Global country average: On average, 14% of respondents from all countries agreed with the statement (page 62)
Country averages: 12% of respondents in Australia agreed with the statement, 49% agreed in India, 4% agreed in Belgium, etc (page 63)
Gender-generational average: 21% of Gen Z men from all countries agreed with the statement, 8% of Baby Boomer men from all countries agreed. (page 64)
We never get the results by country and gender and generation, despite the fact that the country averages show that people in different countries have extremely different views. (This might be the most dumbfoundingly obvious sentence I have written in my entire journalism career.)
To reiterate: This survey is saying that 21% of Gen Z men believe looking after kids is emasculating. But if that’s way less likely if you’re in Australia or Belgium and way more likely in India and Malaysia, then which young men is it actually talking about?

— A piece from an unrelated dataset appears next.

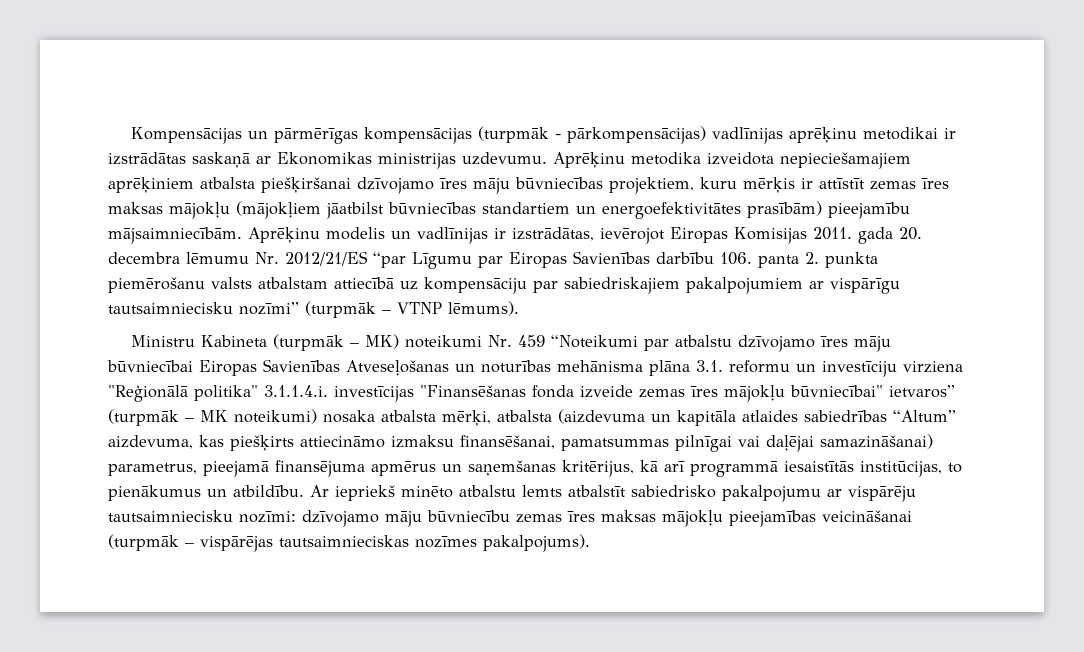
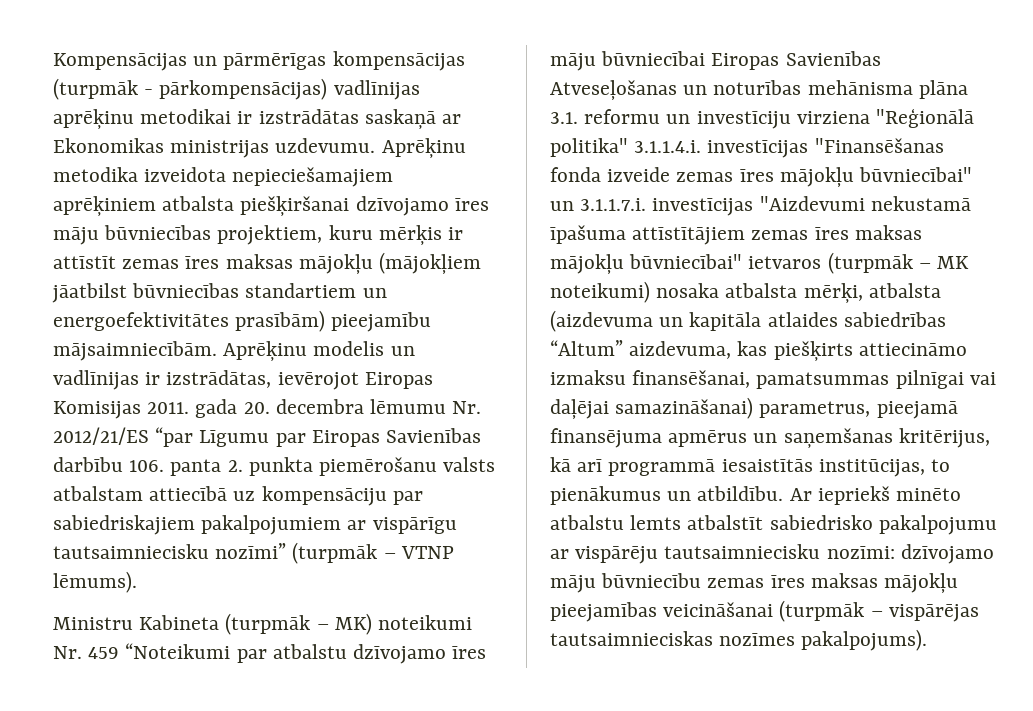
- Ministru Kabineta (turpmāk – MK) noteikumi Nr. 459 “Noteikumi par atbalstu dzīvojamo īres māju būvniecībai Eiropas Savienības Atveseļošanas un noturības mehānisma plāna 3.1. reformu un investīciju virziena "Reģionālā politika" 3.1.1.4.i. investīcijas "Finansēšanas fonda izveide zemas īres mājokļu būvniecībai" ietvaros” (turpmāk – MK noteikumi) nosaka atbalsta mērķi, atbalsta (aizdevuma un kapitāla atlaides sabiedrības “Altum” aizdevuma, kas piešķirts attiecināmo izmaksu finansēšanai, pamatsummas pilnīgai vai daļējai samazināšanai) parametrus, pieejamā finansējuma apmērus un saņemšanas kritērijus, kā arī programmā iesaistītās institūcijas, to pienākumus un atbildību.
+ Ministru Kabineta (turpmāk – MK) noteikumi Nr. 459 “Noteikumi par atbalstu dzīvojamo īres māju būvniecībai Eiropas Savienības Atveseļošanas un noturības mehānisma plāna 3.1. reformu un investīciju virziena "Reģionālā politika" 3.1.1.4.i. investīcijas "Finansēšanas fonda izveide zemas īres mājokļu būvniecībai" un 3.1.1.7.i. investīcijas "Aizdevumi nekustamā īpašuma attīstītājiem zemas īres maksas mājokļu būvniecībai" ietvaros (turpmāk – MK noteikumi) nosaka atbalsta mērķi, atbalsta (aizdevuma un kapitāla atlaides sabiedrības “Altum” aizdevuma, kas piešķirts attiecināmo izmaksu finansēšanai, pamatsummas pilnīgai vai daļējai samazināšanai) parametrus, pieejamā finansējuma apmērus un saņemšanas kritērijus, kā arī programmā iesaistītās institūcijas, to pienākumus un atbildību.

I’ve written before about why it’s unhelpful to assume the social and political trends in the US will apply directly to Australia, because the differences in our social norms, institutions and systems account for really big changes in how things play out in one country versus another.
Even that is allowing for the fact that there are important cultural similarities between the US and AU. So why would it be useful for a study to generalise across countries as different as Malaysia and the Netherlands and Turkey, without accounting for or attempting to explain any of those differences? What conclusion are you supposed to draw from these “stats” about the young Australian men in your friend group, family, workplace, classroom or sports team?
Remember: each country’s results are not broken down by generation.
So the “Gen Z man” being referred to in this study exists everywhere and nowhere at once. He is completely independent of cultural norms, societal norms, education levels, wealth, politics. He is an impossibility that you are being asked to judge.
Even worse, the methodology notes that only 16 of the 29 countries have a sample size that is representative of the actual demographics of those places (Australia is one of these countries). For the other 13 countries, the composition of people surveyed is not representative. Ipsos has applied weighting to the results to try to get it to better represent those populations, but that means individual responses are extrapolated in ways that may not necessarily match reality.
All of this messiness is bundled into the generational results.
Personally, I think that makes it almost useless.
There are some other issues with the survey that are worth noting:
As researcher John San Nicolas points out, Ipsos uses an opt-in online survey which puts it at risk of getting responses from those who are a) very online, and b) interested in ‘gender discourse’. A potential overrepresentation of very online men who are interested in gender discourse could skew the results to reflect more sexism than exists in the offline world. There has been some writing about how online polls can misrepresent young people’s views in particular.
Also, Ipsos has run this survey every year since 2019. There are a handful of questions that have remained the same over that time, and they show the year-on-year change in responses (pages 5-13). But the media push for the article does not focus on the gradual change over time as these have been relatively minor. Instead, Ipsos and the media are focusing on the generational aspect for which they don’t appear to have any data over time.
So why focus on the generational gender gap? To me, it’s a new version of intergenerational warfare content.
It plays into the fears about young people — about young men — for clicks and engagement, without providing any real insight. Misogyny is serious and erodes society. It makes us all worse off. Here’s the thing: the question being asked now is not simply if misogyny still exists (of course it does), but whether young men today are more sexist than older men.
Unfortunately, this survey by its design cannot interrogate that question.